**Assigned task:** Search the entries for the word "Sony" and return every line where it is found.
(Supplied data)
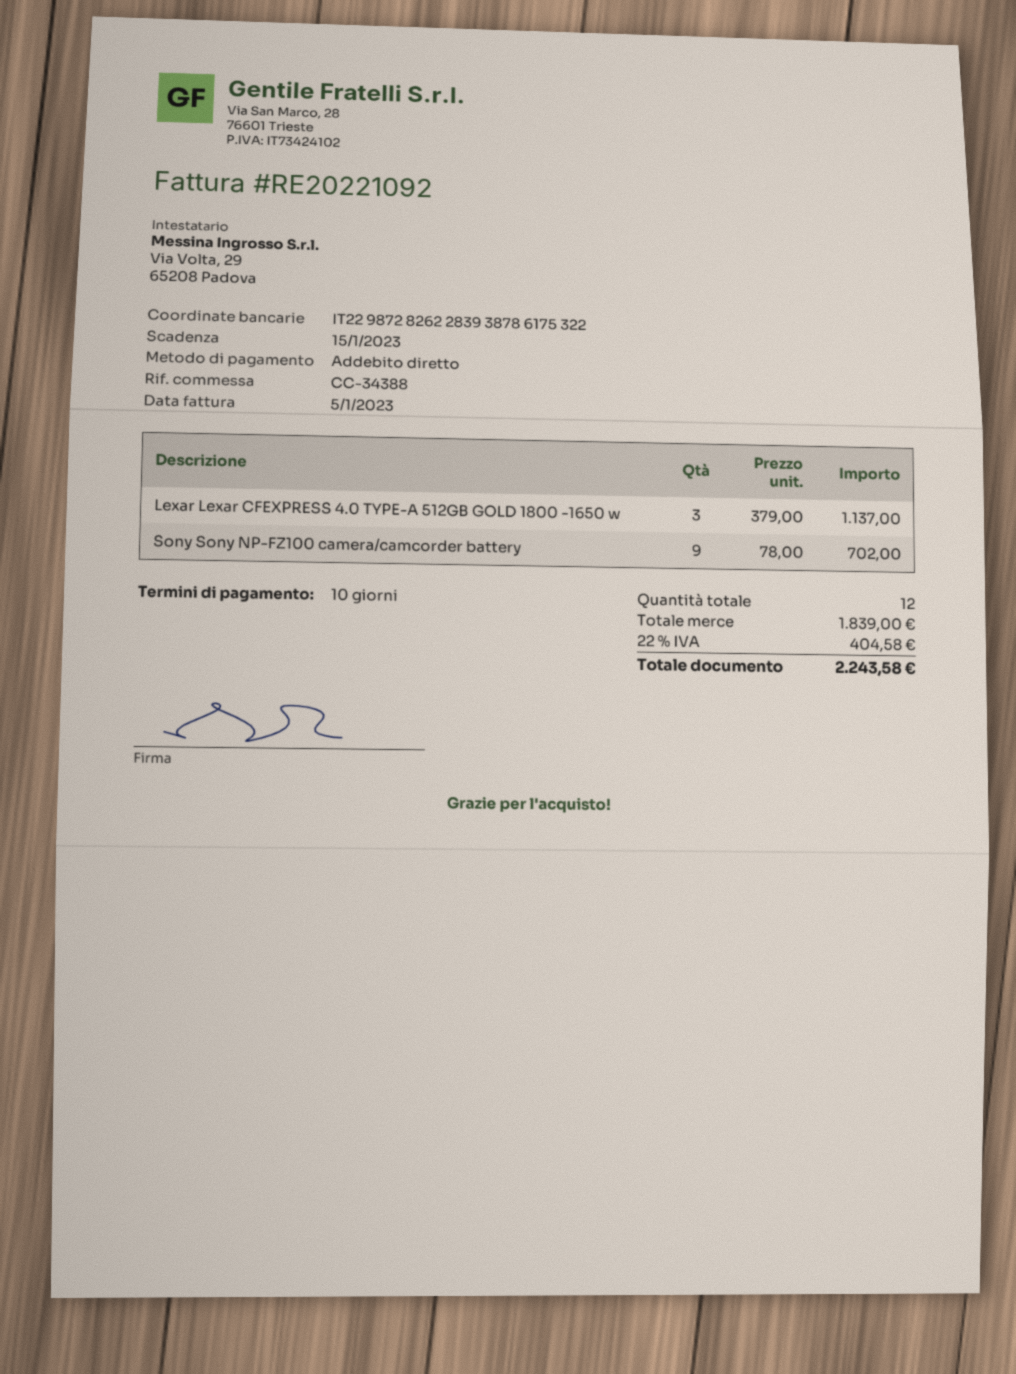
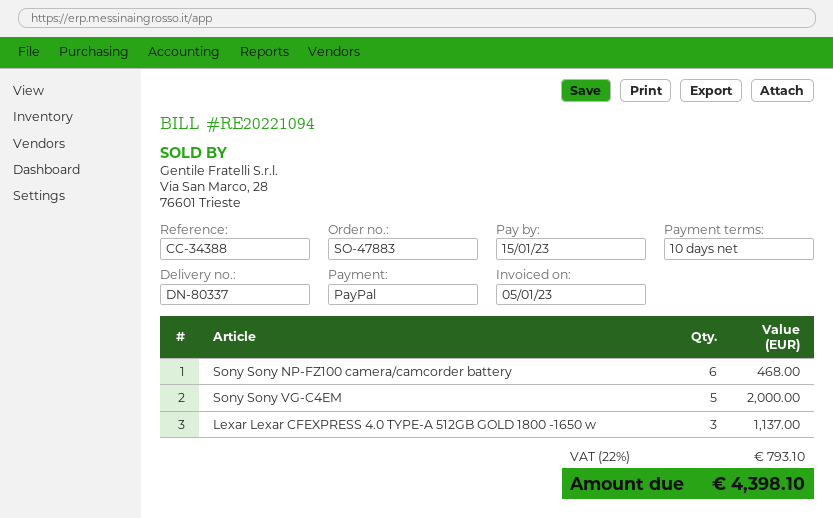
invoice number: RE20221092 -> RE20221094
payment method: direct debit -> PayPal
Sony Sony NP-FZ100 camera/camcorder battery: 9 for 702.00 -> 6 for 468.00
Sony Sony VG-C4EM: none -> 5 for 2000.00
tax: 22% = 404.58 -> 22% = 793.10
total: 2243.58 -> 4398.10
(End Supplied data)
**Problem solution:**
Sony Sony NP-FZ100 camera/camcorder battery: 9 for 702.00 -> 6 for 468.00
Sony Sony VG-C4EM: none -> 5 for 2000.00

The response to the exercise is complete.